Data for this exercise »
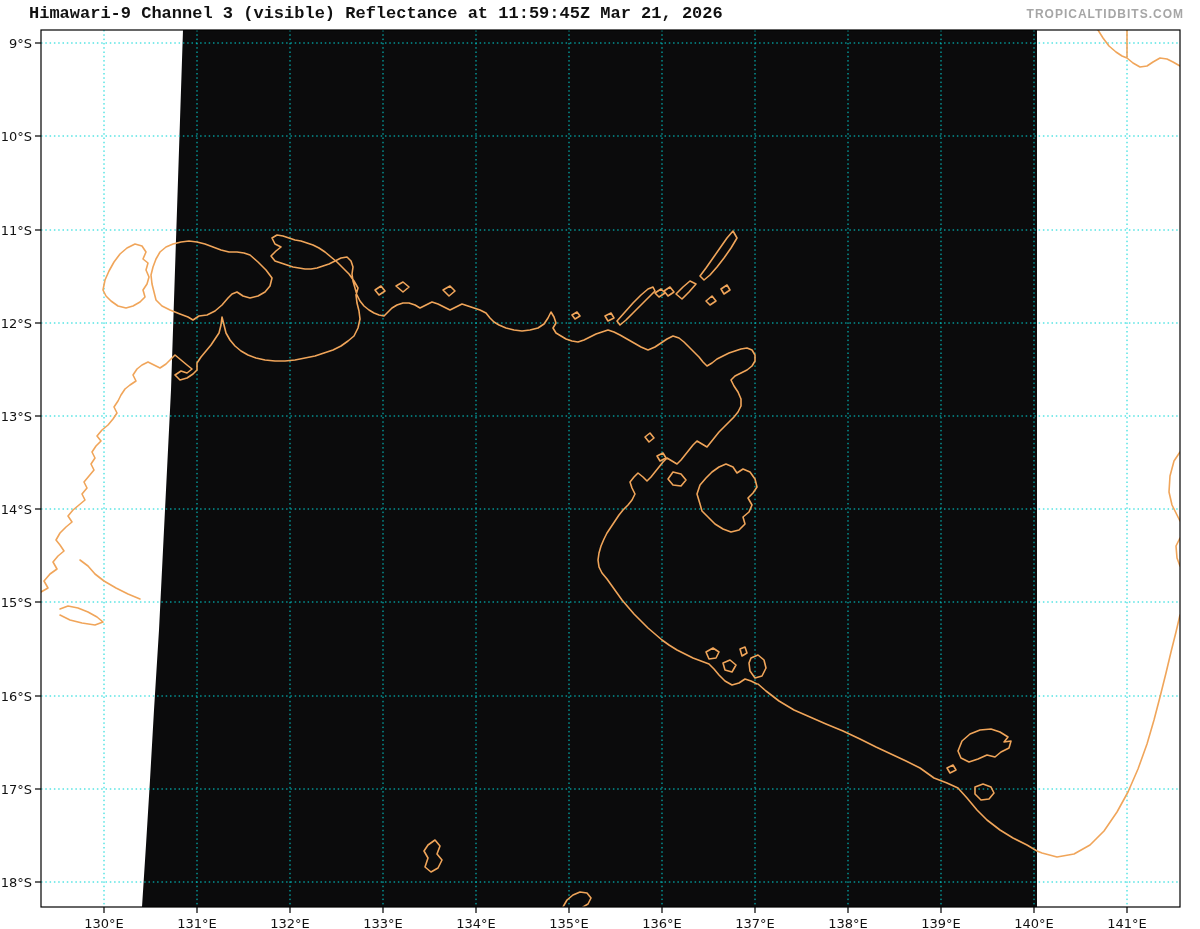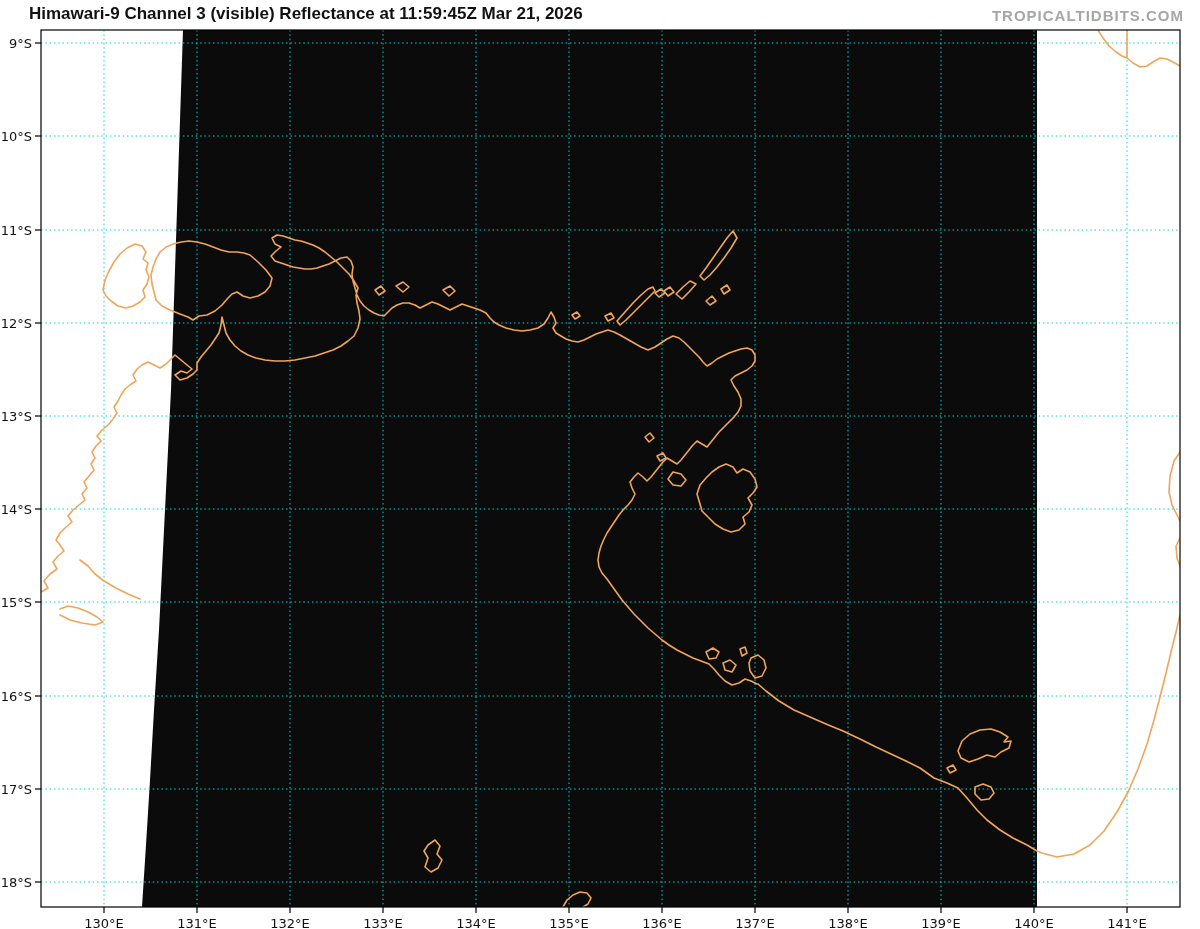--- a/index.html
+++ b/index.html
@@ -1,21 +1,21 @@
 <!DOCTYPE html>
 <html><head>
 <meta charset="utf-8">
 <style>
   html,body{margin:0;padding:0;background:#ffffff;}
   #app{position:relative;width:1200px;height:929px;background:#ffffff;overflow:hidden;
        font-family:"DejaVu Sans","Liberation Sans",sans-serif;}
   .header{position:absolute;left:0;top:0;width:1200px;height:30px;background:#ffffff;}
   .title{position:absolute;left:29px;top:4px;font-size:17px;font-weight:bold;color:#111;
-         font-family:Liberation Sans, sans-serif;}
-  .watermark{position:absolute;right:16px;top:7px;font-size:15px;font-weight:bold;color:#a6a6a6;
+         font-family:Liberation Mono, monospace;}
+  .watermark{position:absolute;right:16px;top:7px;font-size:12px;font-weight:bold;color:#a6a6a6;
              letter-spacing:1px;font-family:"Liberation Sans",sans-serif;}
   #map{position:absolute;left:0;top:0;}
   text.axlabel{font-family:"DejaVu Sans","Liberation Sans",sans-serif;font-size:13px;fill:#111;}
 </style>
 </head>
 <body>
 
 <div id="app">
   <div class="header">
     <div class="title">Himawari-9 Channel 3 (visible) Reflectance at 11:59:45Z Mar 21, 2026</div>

What is expected »
Return the lines above that include the string "bold".

Your response »
   .title{position:absolute;left:29px;top:4px;font-size:17px;font-weight:bold;color:#111;
-  .watermark{position:absolute;right:16px;top:7px;font-size:15px;font-weight:bold;color:#a6a6a6;
+  .watermark{position:absolute;right:16px;top:7px;font-size:12px;font-weight:bold;color:#a6a6a6;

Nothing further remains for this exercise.